Smilies are great for disambiguation, as people have some innate tendency to assume the most negative interpretation of a comment online; look at the culture of manufactured outrage in the U.S. over absurd interpretation of what people say in the public space. Of course, smilies like ":D" and such are rarely useful, and I prefer communicating in text to smilies when possible. (My Twitter feed barely has any smilies.)

I can see why you would usually turn them off, because they are often misused and superfluous, but text-based smilies usually serves the purpose perfectly well.

Go to a community like Quarter to Three[1] and behold the surliest community that has ever been suffered onto mankind. Emoticons do wonders in forum-based (BB-based) communities to lighten the mood.

Text is very poor for conveying tone, as your response and the ensuing conversation conveniently illustrate. Even if text weren't poor at the job, people would lack the time and skill to wield it convincingly.

Don't get me wrong, I hate smilies for the most part. I still see their purpose, when relevant, though.

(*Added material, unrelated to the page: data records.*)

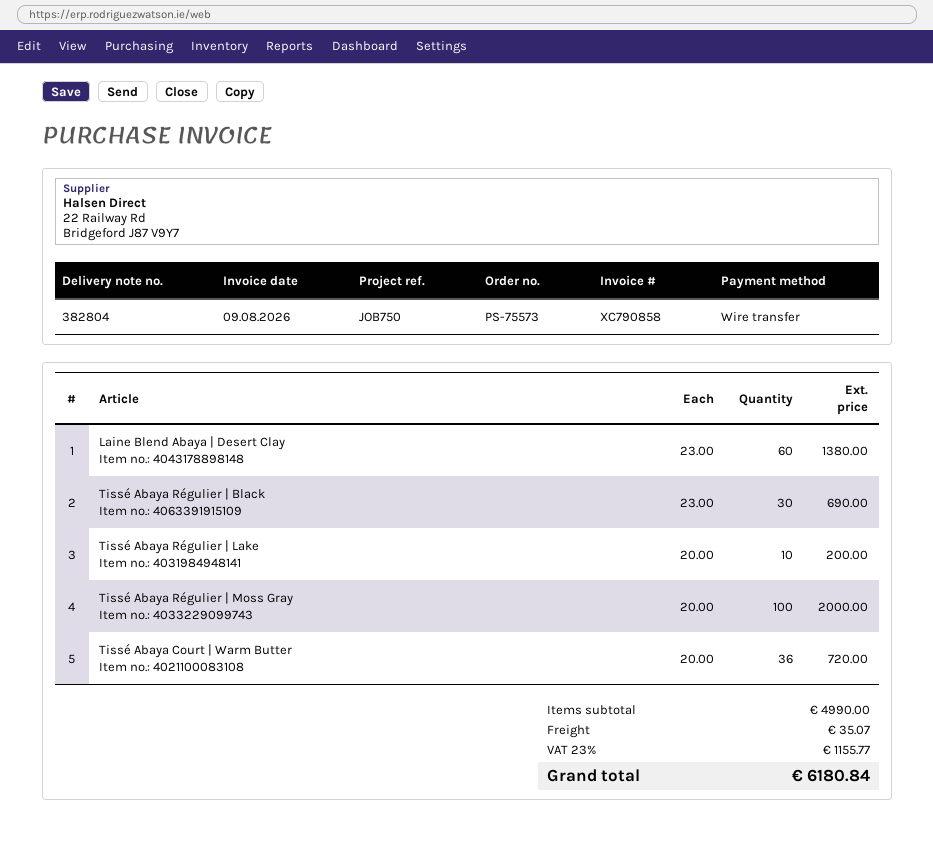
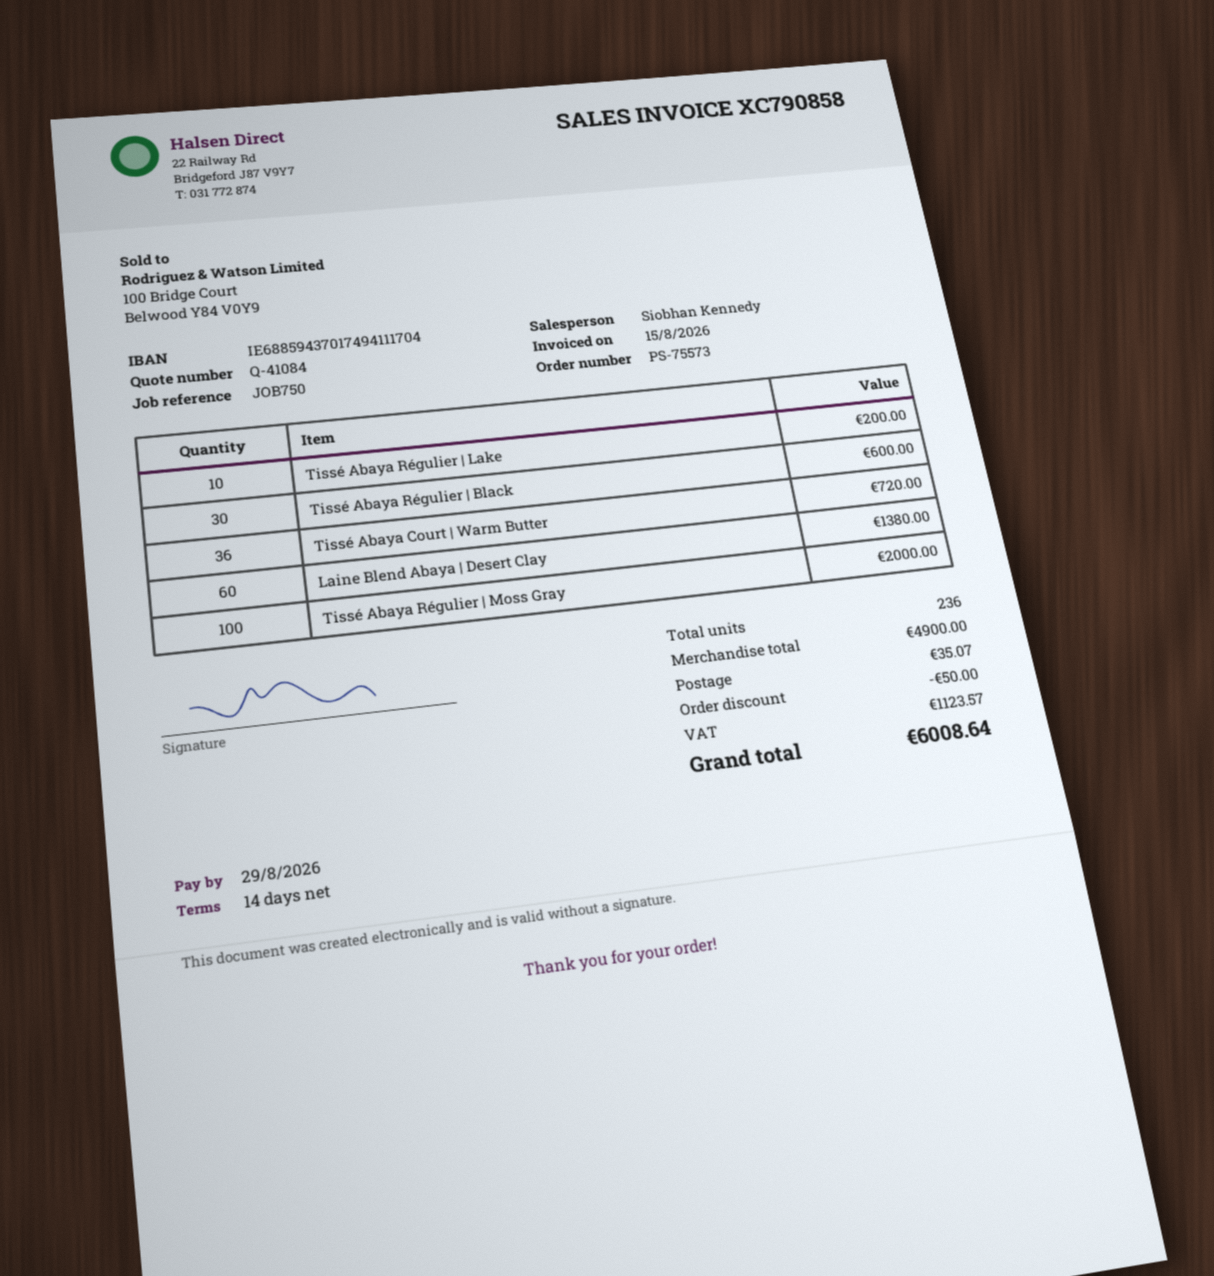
invoice date: 2026-08-09 -> 2026-08-15
Tissé Abaya Régulier | Black: 30 for 690.00 -> 30 for 600.00
subtotal: 4990.00 -> 4900.00
discount: none -> 50.00
tax: 1155.77 -> 1123.57
total: 6180.84 -> 6008.64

[1]: http://www.quartertothree.com/game-talk/index.php

2 comments

If people use them, they are useful, but my feeling on smileys has always been negative. The vast bulk of the time they are used to disambiguate a joke or sarcasm. But telling people you are joking kills the humor anyway, so just write plainly.
Emoticons/smilies and such do emerged for the very reason you say, disambiguation of things that could be taken out of context in mail form.

Note that this disambiguation does not necessarily mean "making less ambiguous".

A smiley could also mean "make what I say more ambiguous, because I mean it in an ambiguous way (e.g half joking)".

So, it's only disambiguation in a meta-level: making what should be ambiguous more ambiguous, and what should be taken literally more literal.

>Smilies are great for disambiguation, as people have some innate tendency to assume the most negative interpretation of a comment online; look at the culture of manufactured outrage in the U.S. over absurd interpretation of what people say in the public space.

I think "manufactured" is the key word here (that and hypocrisy).

People used to be more vigilant about that kind of hypocrisy, but only if it's by people on the right (i.e a strict republican "man of god" that's caught red-handed with a prostitute, not on the "left", e.g a blog post in the lines of "Booth babes at a tech expo, that is so sexist" by someone who's idea of fun is Hooters).